* EXCERPTED DATA:
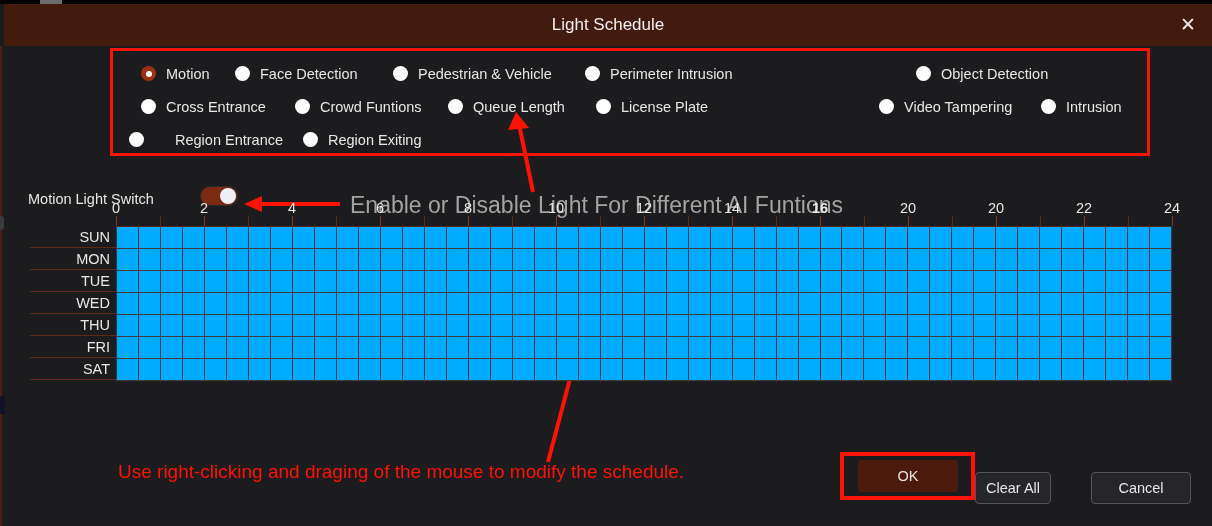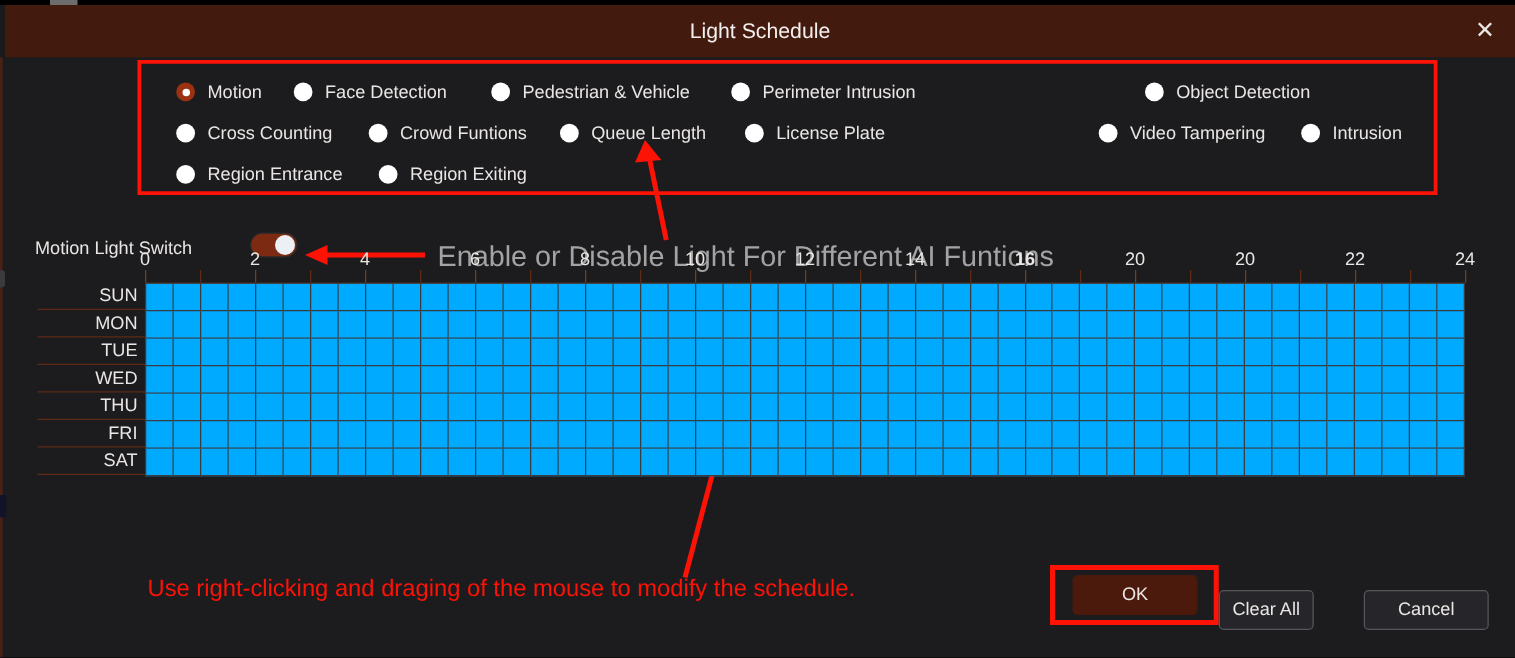--- a/index.html
+++ b/index.html
@@ -222,7 +222,7 @@
         <div class="radio-row r1">
           <div class="radio-item" style="left: 28px;">
             <span class="radio-dot"></span>
-            <span class="radio-label">Cross Counting</span>
+            <span class="radio-label">Cross Entrance</span>
           </div>
           <div class="radio-item" style="left: 182px;">
             <span class="radio-dot"></span>

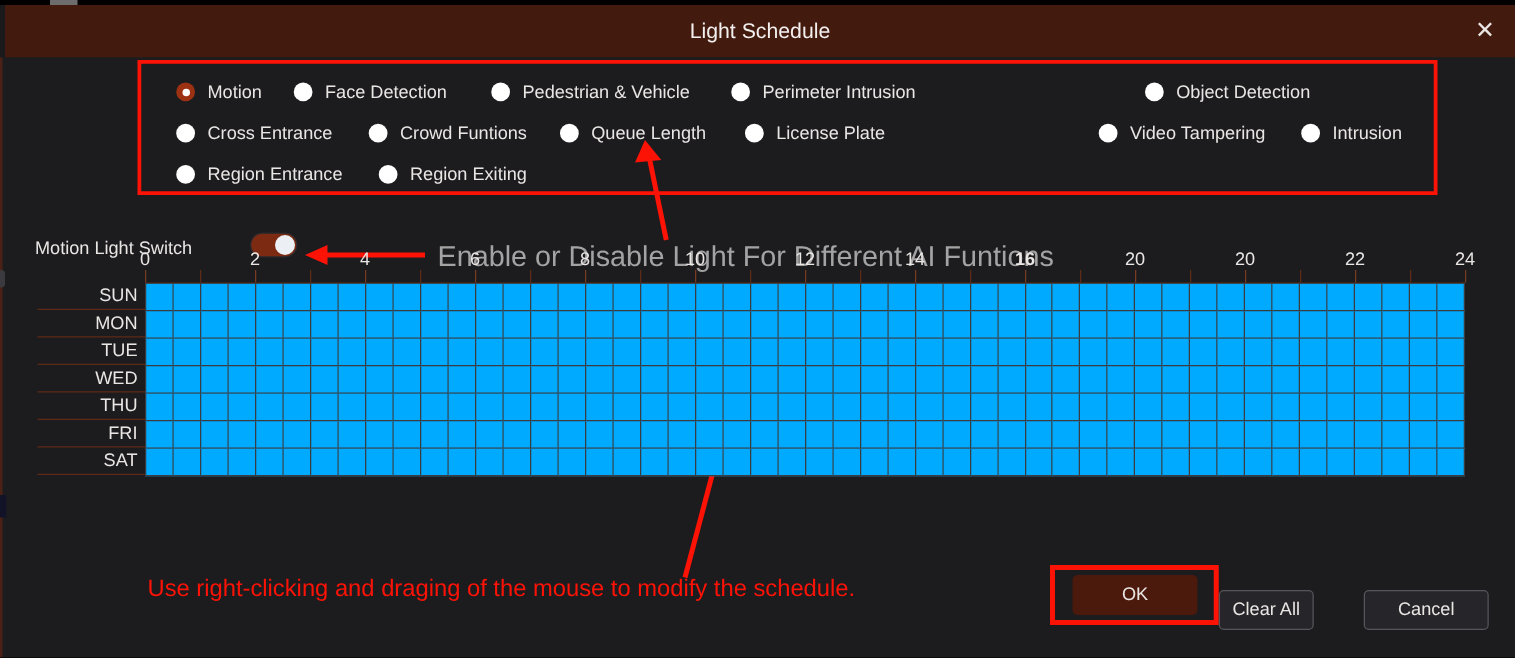--- a/index.html
+++ b/index.html
@@ -246,7 +246,7 @@
           </div>
         </div>
         <div class="radio-row r2">
-          <div class="radio-item" style="left: 28px;">
+          <div class="radio-item" style="left: 16px; gap: 21px;">
             <span class="radio-dot"></span>
             <span class="radio-label">Region Entrance</span>
           </div>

* ACTION ITEM: Starting with the top line, write out all the data above exactly; keep the pictures out.

* ANSWER SECTION:
--- a/index.html
+++ b/index.html
@@ -222,7 +222,7 @@
         <div class="radio-row r1">
           <div class="radio-item" style="left: 28px;">
             <span class="radio-dot"></span>
-            <span class="radio-label">Cross Counting</span>
+            <span class="radio-label">Cross Entrance</span>
           </div>
           <div class="radio-item" style="left: 182px;">
             <span class="radio-dot"></span>

--- a/index.html
+++ b/index.html
@@ -246,7 +246,7 @@
           </div>
         </div>
         <div class="radio-row r2">
-          <div class="radio-item" style="left: 28px;">
+          <div class="radio-item" style="left: 16px; gap: 21px;">
             <span class="radio-dot"></span>
             <span class="radio-label">Region Entrance</span>
           </div>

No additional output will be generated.